## [What this task involves]
Data follows below. Repeat exactly the lines between the line holding "reference: PRJ-7243 -> PRJ-2259" and the line holding "total: 99.10 -> 74.92", inclusive, and nothing more; drop pictures.

Version difference data

------------------------------------------------------------

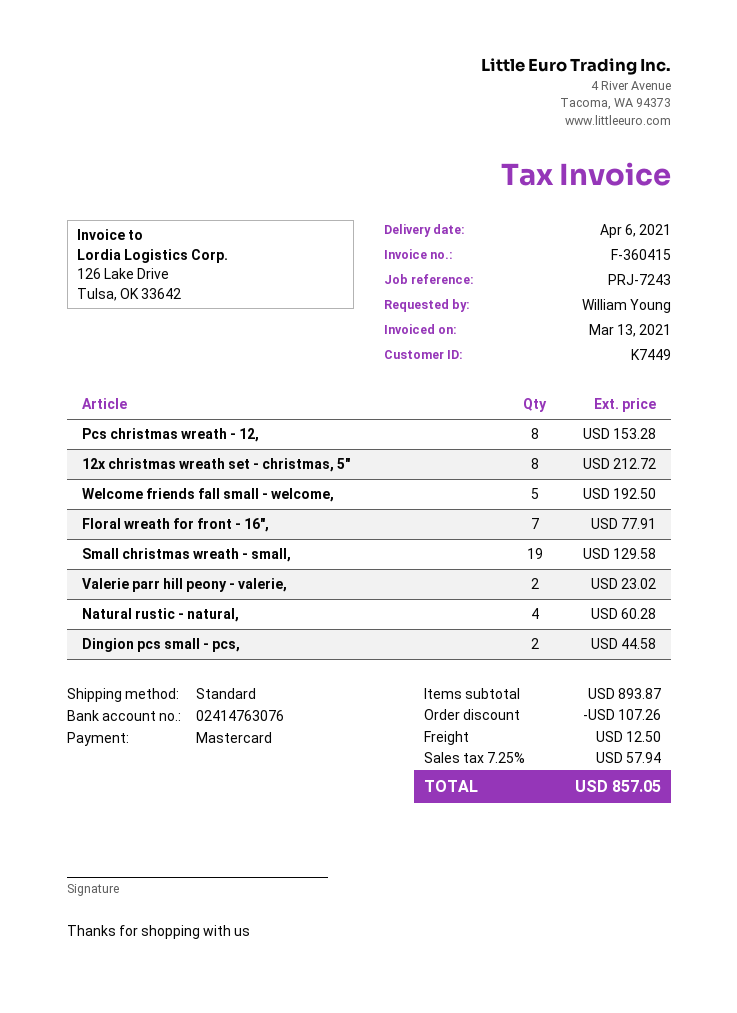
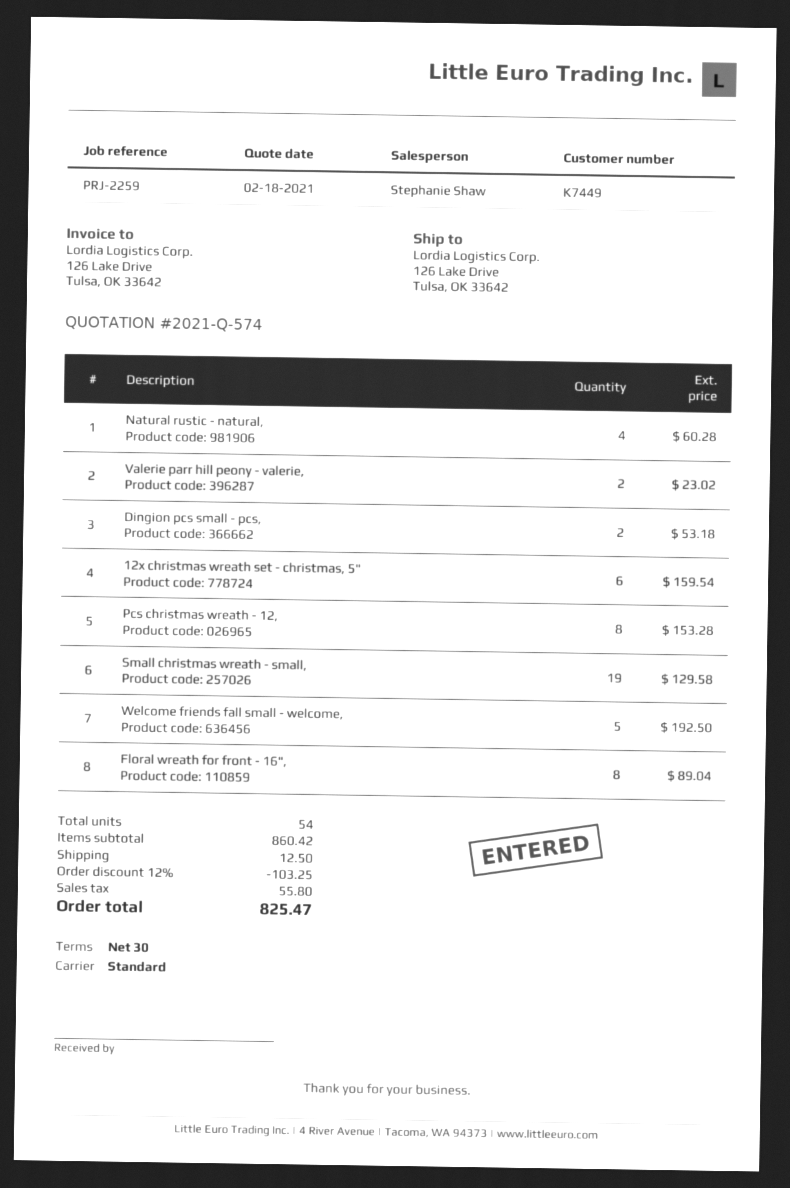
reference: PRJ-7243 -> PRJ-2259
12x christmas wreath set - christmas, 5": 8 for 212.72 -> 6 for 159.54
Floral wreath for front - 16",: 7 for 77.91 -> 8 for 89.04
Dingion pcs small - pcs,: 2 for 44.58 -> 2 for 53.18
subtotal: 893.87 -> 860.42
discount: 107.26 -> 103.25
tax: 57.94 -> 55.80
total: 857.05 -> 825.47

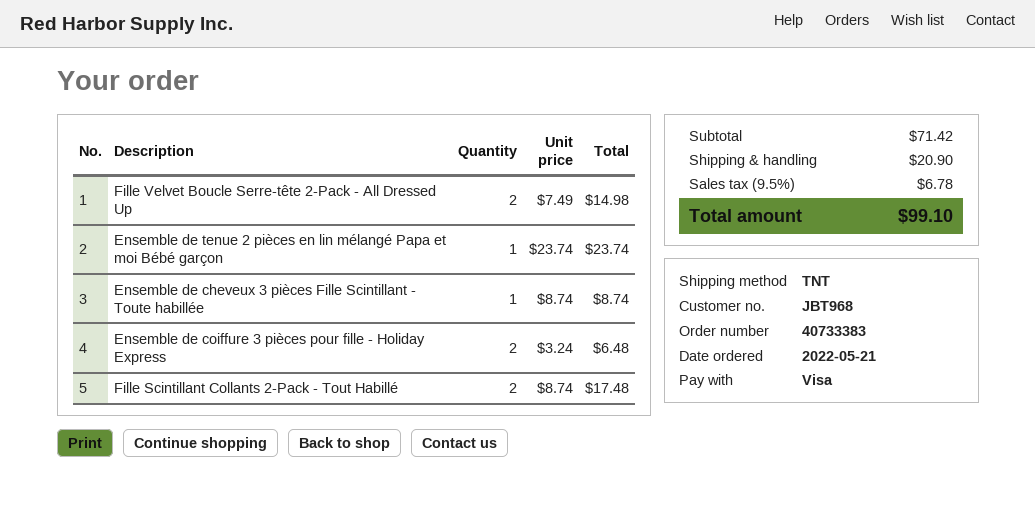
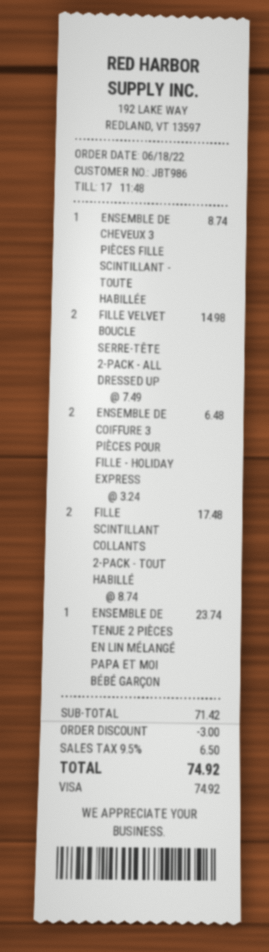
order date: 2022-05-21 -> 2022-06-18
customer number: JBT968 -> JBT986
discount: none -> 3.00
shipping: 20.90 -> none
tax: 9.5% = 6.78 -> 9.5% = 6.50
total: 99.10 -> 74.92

------------------------------------------------------------

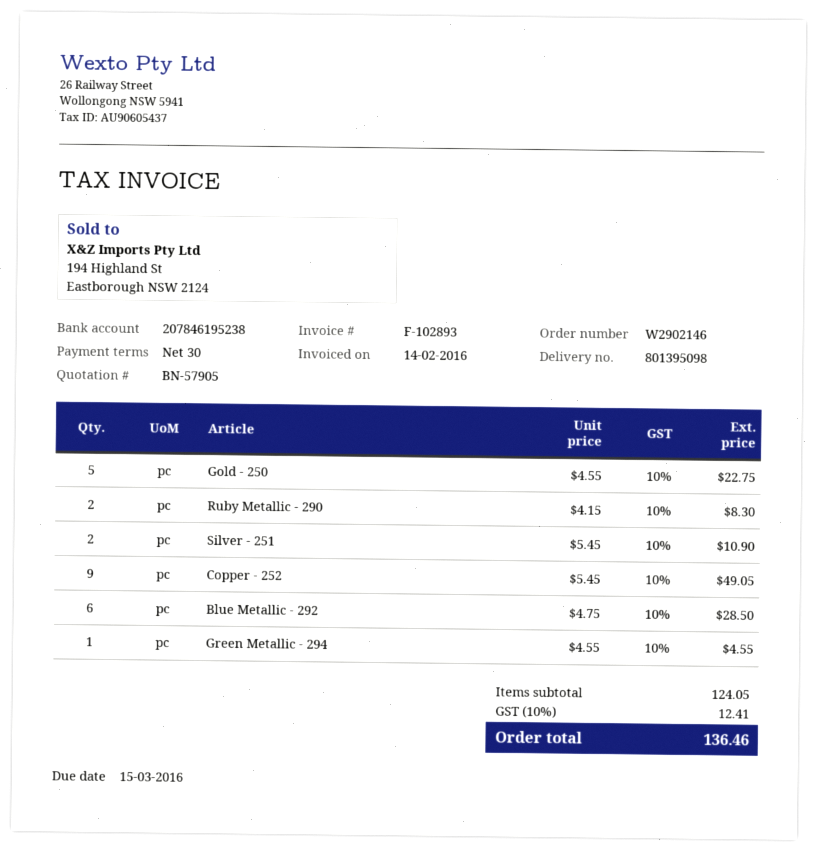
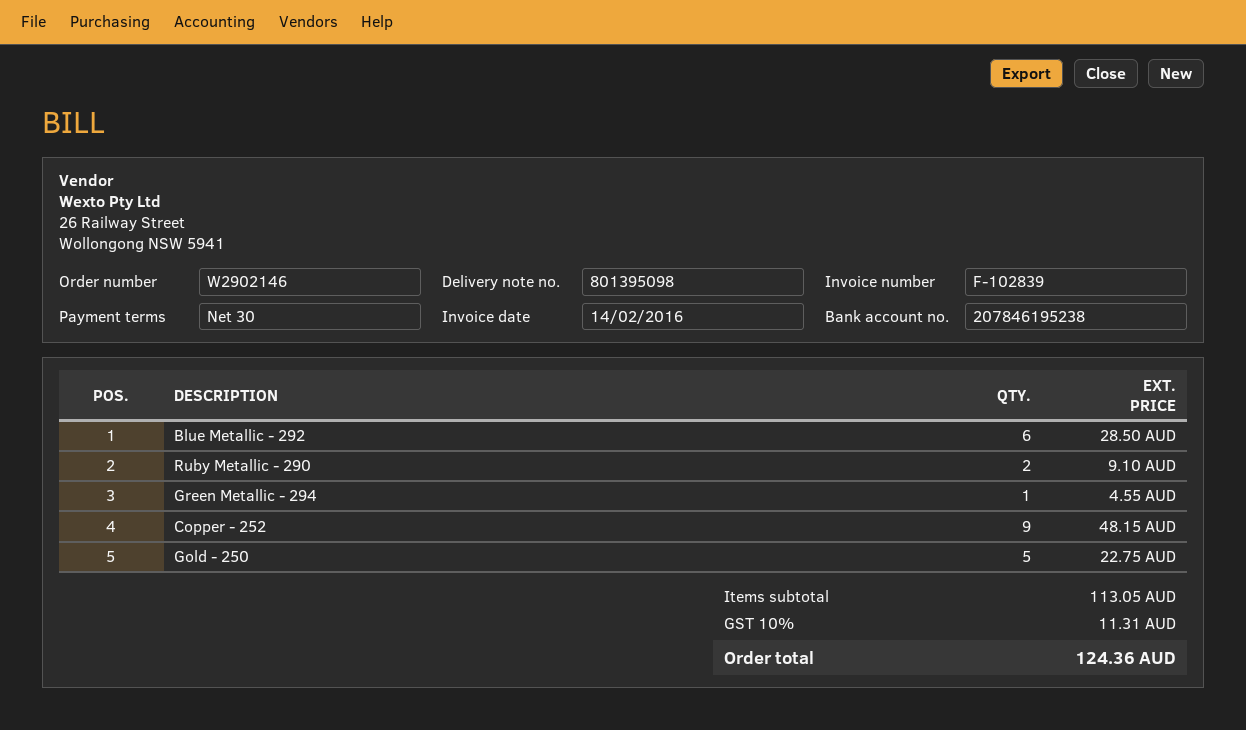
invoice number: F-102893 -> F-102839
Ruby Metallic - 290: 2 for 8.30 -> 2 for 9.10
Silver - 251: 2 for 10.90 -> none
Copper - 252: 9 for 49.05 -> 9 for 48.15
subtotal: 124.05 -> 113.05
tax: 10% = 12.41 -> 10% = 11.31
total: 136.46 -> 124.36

------------------------------------------------------------

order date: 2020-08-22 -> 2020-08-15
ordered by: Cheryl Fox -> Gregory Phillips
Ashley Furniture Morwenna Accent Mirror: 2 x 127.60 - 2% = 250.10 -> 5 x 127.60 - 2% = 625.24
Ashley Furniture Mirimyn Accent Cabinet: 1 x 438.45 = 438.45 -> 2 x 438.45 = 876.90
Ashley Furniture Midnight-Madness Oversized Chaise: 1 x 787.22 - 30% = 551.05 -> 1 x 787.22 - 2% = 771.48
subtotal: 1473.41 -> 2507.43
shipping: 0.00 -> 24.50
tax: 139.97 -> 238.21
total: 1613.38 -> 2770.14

------------------------------------------------------------

## [Answer to this exercise]
reference: PRJ-7243 -> PRJ-2259
12x christmas wreath set - christmas, 5": 8 for 212.72 -> 6 for 159.54
Floral wreath for front - 16",: 7 for 77.91 -> 8 for 89.04
Dingion pcs small - pcs,: 2 for 44.58 -> 2 for 53.18
subtotal: 893.87 -> 860.42
discount: 107.26 -> 103.25
tax: 57.94 -> 55.80
total: 857.05 -> 825.47

order date: 2022-05-21 -> 2022-06-18
customer number: JBT968 -> JBT986
discount: none -> 3.00
shipping: 20.90 -> none
tax: 9.5% = 6.78 -> 9.5% = 6.50
total: 99.10 -> 74.92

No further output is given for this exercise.